Before 1994 this was the most distinguished modern church in Crawley.  The first church on the site was a modest brick one with vestigial gothic detail, which was built in 1934-35 to a design by M Gill and cost only £1491 (CDG 18 p341).  This predated the expansion of Crawley new town and in the light of that was clearly considered insufficient.

A replacement was built in 1952-54 to the design of N F Cachemaille-Day and Partners (ICBS/60 Churches p96) and is closely related to his exactly contemporary All Saints, Hanworth in Hounslow.  Both designs show distinct continental influence, in architecture and liturgy.  A flat-roofed glazed rotunda, perhaps unconsciously echoing Erik Gunnar Asplund’s (1885-1940) Stockholm Town Hall of 1921-28, surmounts a cube-shaped main part and the influence of the French architect Auguste Perret (1874-1964) is also apparent.  Inside, St Richard was the only church in Crawley with a central altar.  A hall to the north could be opened into the church, but a planned east extension was never built.

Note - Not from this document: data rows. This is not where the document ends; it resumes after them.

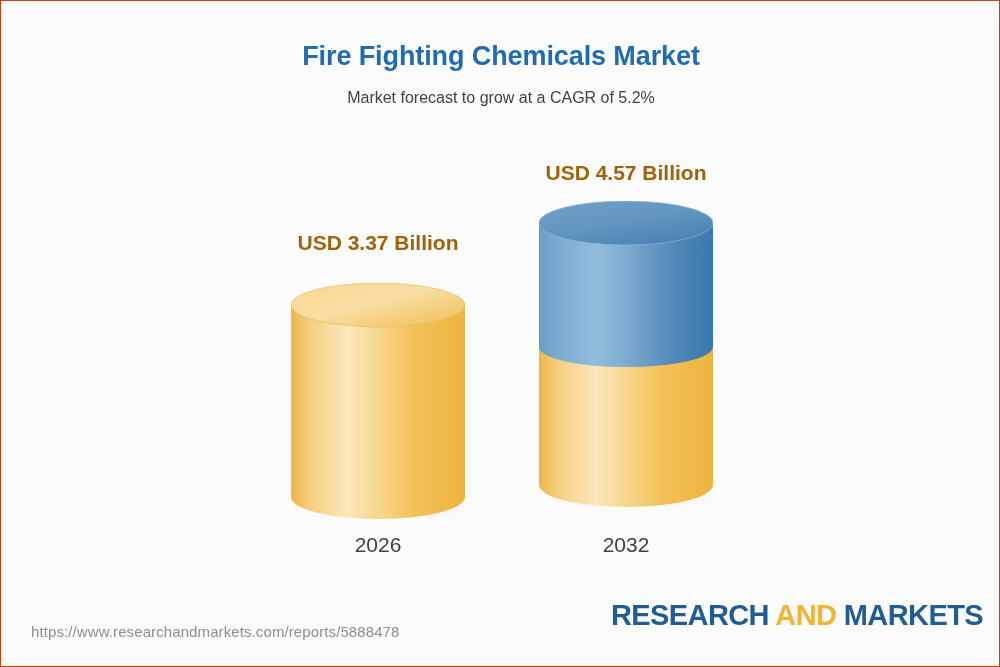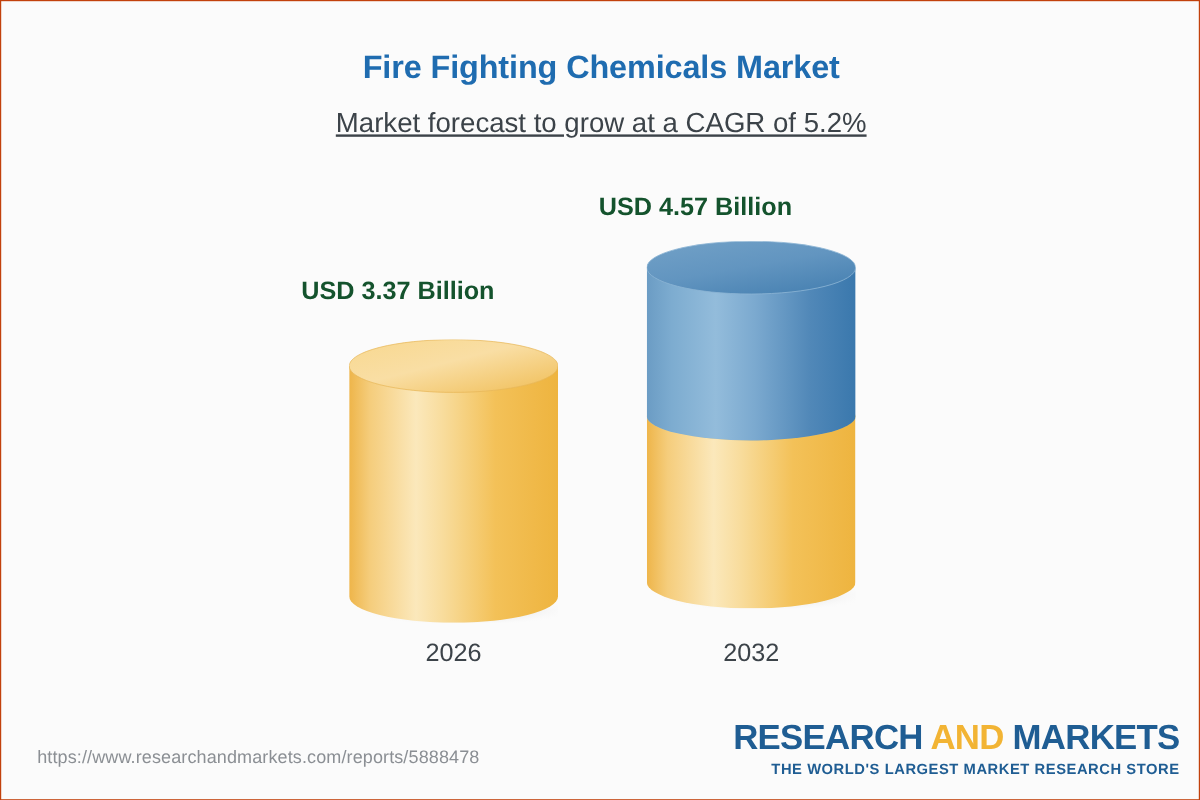--- a/index.html
+++ b/index.html
@@ -34,24 +34,23 @@
     font-weight: bold;
     color: #1f6cb0;
     letter-spacing: -0.1px;
   }
   .chart-subtitle {
     position: absolute;
     top: 88px;
     left: 0;
     width: 1000px;
     text-align: center;
-    font-size: 23px;
+    font-size: 16px;
     font-weight: normal;
     color: #3c4349;
-    text-decoration: underline;
   }
 
   
   .plot-area {
     position: absolute;
     left: 0;
     top: 0;
     width: 1000px;
     height: 600px;
   }
@@ -60,23 +59,24 @@
     position: absolute;
   }
   .bar-group.g0 { left: 290px; top: 230px; width: 174px; }
   .bar-group.g1 { left: 538px; top: 160px; width: 174px; }
 
   .value-label {
     position: absolute;
     top: 0;
     left: -40px;
     width: 254px;
+    text-align: center;
     font-size: 21px;
     font-weight: bold;
-    color: #14532d;
+    color: #a16207;
     white-space: nowrap;
   }
 
   .cylinder {
     position: absolute;
     left: 0;
   }
   .cylinder.c0 { top: 52px; width: 174px; height: 236px; }
   .cylinder.c1 { top: 40px; width: 174px; height: 306px; }
 
@@ -224,16 +224,15 @@
 
       <div class="cat-label l1">2032</div>
     </div>
 
   </div>
 
   <div class="source-url">https://www.researchandmarkets.com/reports/5888478</div>
 
   <div class="logo">
     <div class="logo-main"><span>RESEARCH </span><span class="logo-and">AND</span><span> MARKETS</span></div>
-    <div class="logo-tagline">THE WORLD'S LARGEST MARKET RESEARCH STORE</div>
   </div>
 
 </div>
 
 </body></html>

After the church was found to be in a poor state structurally and since its size had proved to be excessive when compared with the needs of the parish, it was declared redundant in 1993 and subsequently demolished.  A more modest church with the same dedication, but on a different site in Gales Drive, was built in 1995-96, to the design of G Claridge (C20 Society Churches Database).  It is faced both inside and out with red brick and has steep pitched roofs.